Juga konteks pertentangan antara tentara eks-KNIL dan laskar-laskar rakyat hasil didikan Jepang. Tinjauan dengan melibatkan konteks lebih luas seperti ini penting karena olehnya kita bisa terbantu untuk melihat permasalahan secara lebih utuh dan pada tempatnya. Apalagi, mengingat bahwa narasi resmi disampaikan dengan dorongan kepentingan kekuasaan, sementara narasi pelaku sejarah lebih merupakan tuturan atas apa yang terjadi, tetapi sejauh yang dialami dan diingat oleh pelaku tersebut.
Pemahaman akan konteks lebih luas diharapkan akan membantu menjembatani keduanya. Pada titik inilah tinjauan deskriptif-analitis dari sejarawan menjadi penting. Sekaligus, pada titik ini pulalah buku ini mengandung kelemahan.
Apa pun kelemahannya, oleh buku ini kita disadarkan kembali bahwa baik kelompok-kelompok ”kanan” maupun kelompok-kelompok ”kiri” waktu itu sebenarnya sedang sama- sama ingin mengusir Belanda dari Indonesia dan memperjuangkan kemerdekaan bangsa.
Dalam rangka memperjuangkan kemerdekaan itu masing-masing pihak mengharapkan dukungan internasional.
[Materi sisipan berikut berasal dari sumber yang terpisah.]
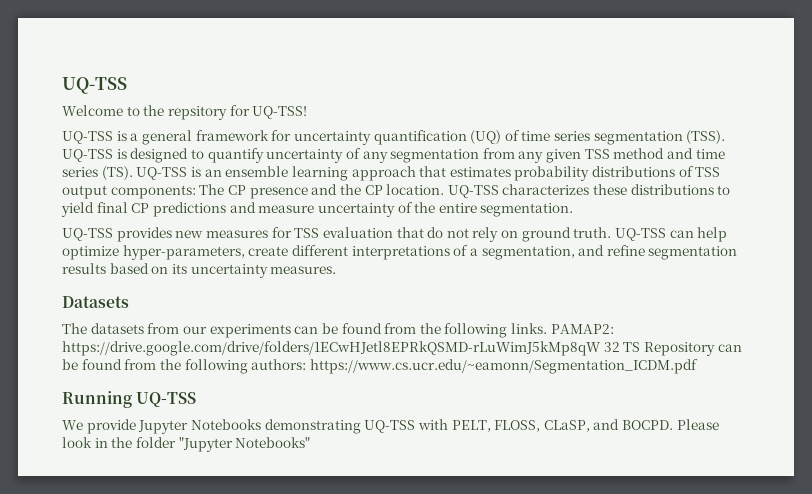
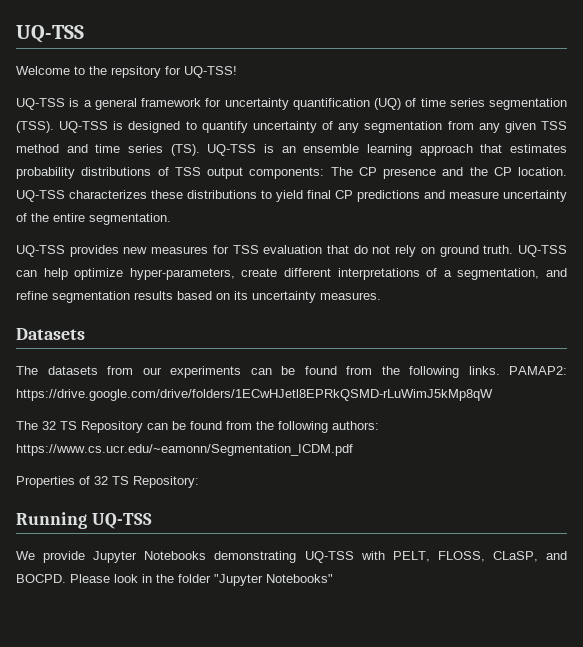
- PAMAP2: https://drive.google.com/drive/folders/1ECwHJetl8EPRkQSMD-rLuWimJ5kMp8qW 32 TS Repository can be found from the following authors: https://www.cs.ucr.edu/~eamonn/Segmentation_ICDM.pdf
+ PAMAP2: https://drive.google.com/drive/folders/1ECwHJetl8EPRkQSMD-rLuWimJ5kMp8qW
+ The 32 TS Repository can be found from the following authors: https://www.cs.ucr.edu/~eamonn/Segmentation_ICDM.pdf
+ Properties of 32 TS Repository:

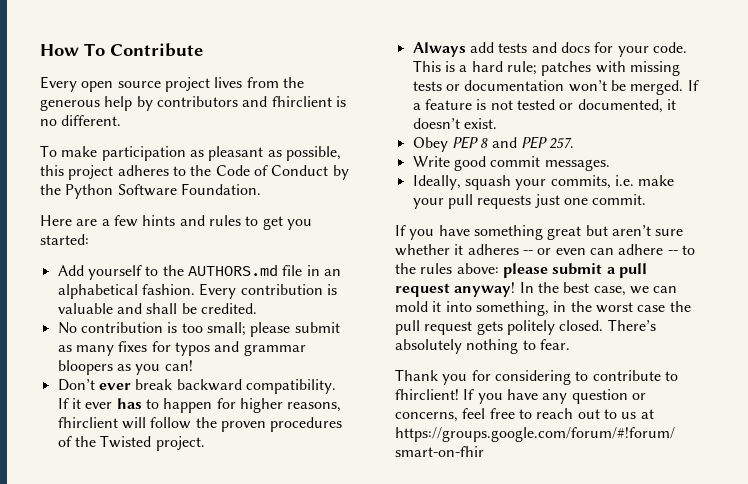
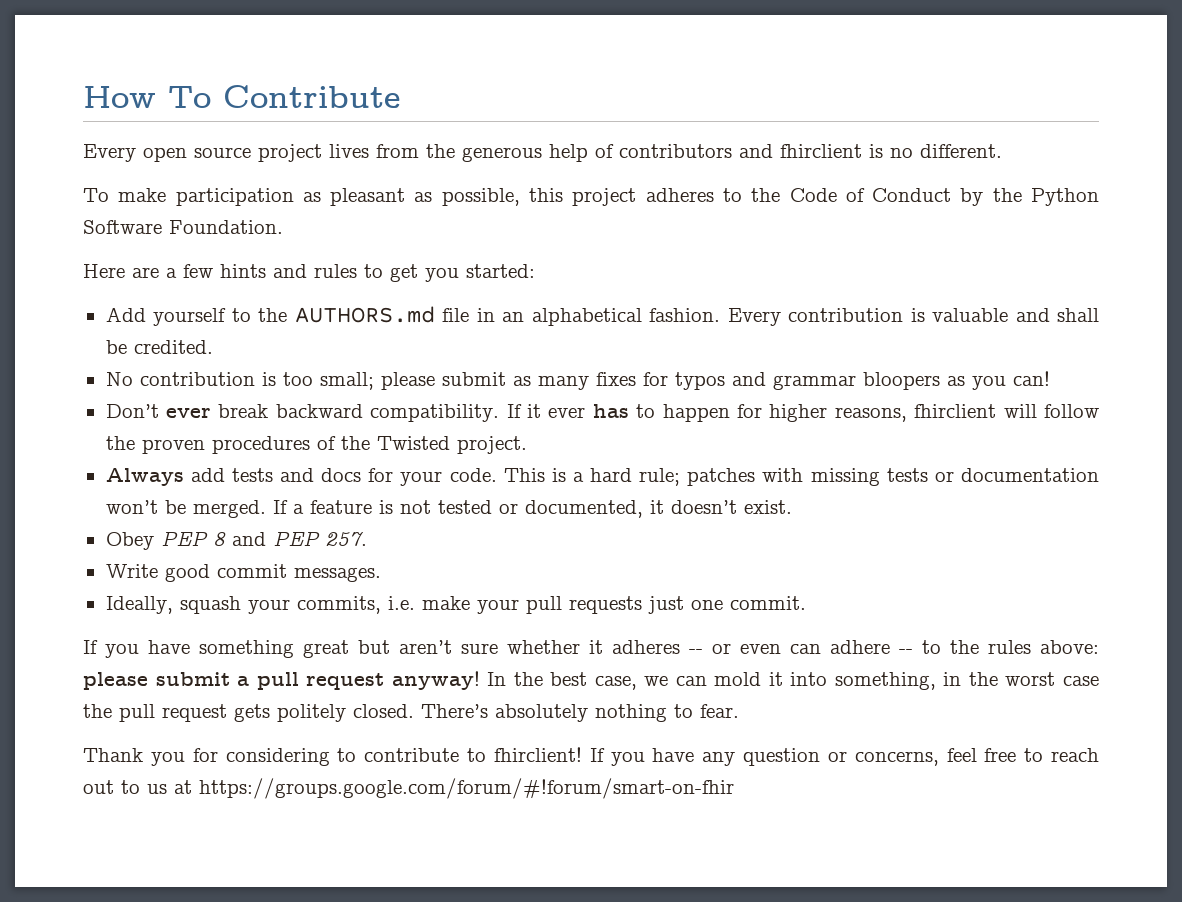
- Every open source project lives from the generous help by contributors and fhirclient is no different.
+ Every open source project lives from the generous help of contributors and fhirclient is no different.

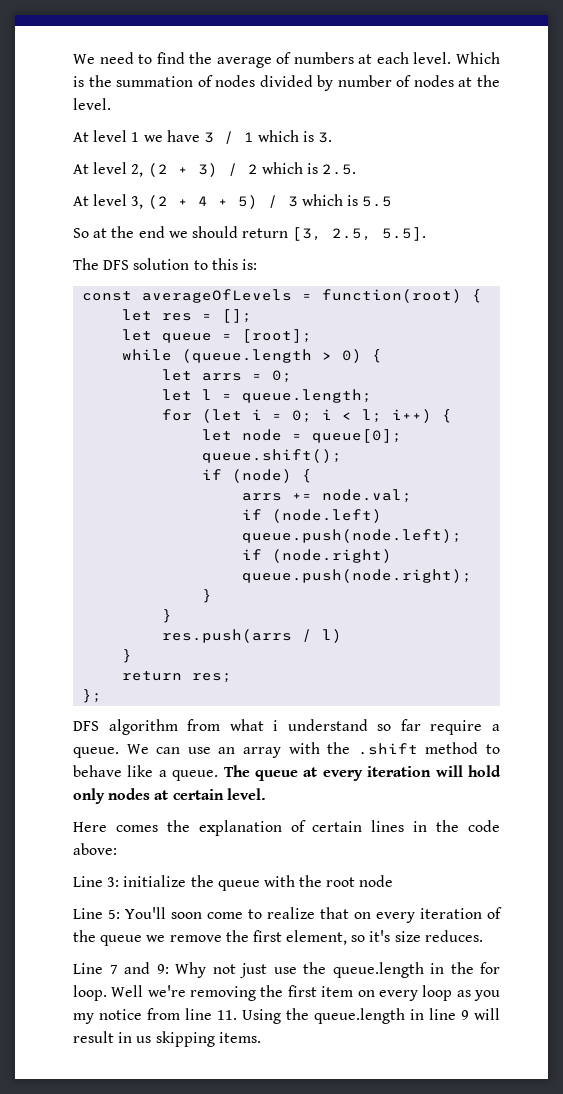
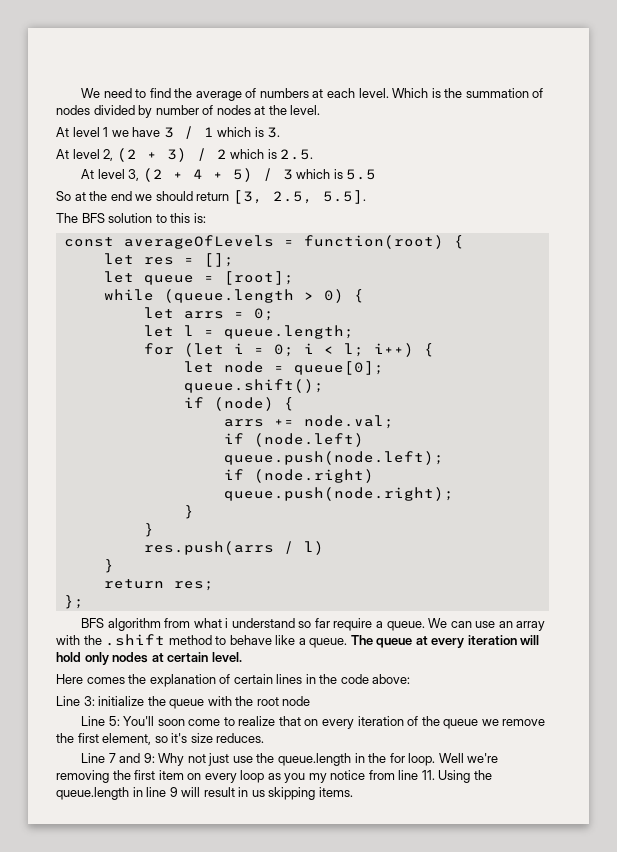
- The DFS solution to this is:
+ The BFS solution to this is:
- DFS algorithm from what i understand so far require a queue.
+ BFS algorithm from what i understand so far require a queue.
Bedanya, yang satu mengharapkan dukungan itu datang dari Blok Barat, sedangkan kelompok lain berharap dari Blok Timur.
Namun, jelas sekali bahwa baik mereka yang berada di ”kanan” maupun yang berada di ”kiri” sedang sama-sama ingin memperjuangkan kepentingan bersama dan bukan kepentingan-kepentingan pribadi.
Satu hal yang juga terasa kuat dari buku ini adalah tak dapat diragukannya komitmen dan dedikasi Soemarsono sebagai pelaku sejarah dalam usahanya memperjuangkan kepentingan bangsanya sejak muda hingga masa tuanya.
Kiranya komitmen dan dedikasi serupa juga dimiliki oleh banyak orang lain dari generasinya Soemarsono, entah mereka yang berada di ”simpang kiri” ataupun di ”simpang kanan” sejarah Indonesia. Kita berharap, komitmen dan dedikasi serupa juga dimiliki oleh para pejuang rakyat dari generasi-generasi selanjutnya, termasuk generasi sekarang ini.
***
*) Baskara T Wardaya SJ, Direktur Pusat Sejarah dan Etika Politik (PUSdEP)/ Universitas Sanata Dharma, Yogyakarta.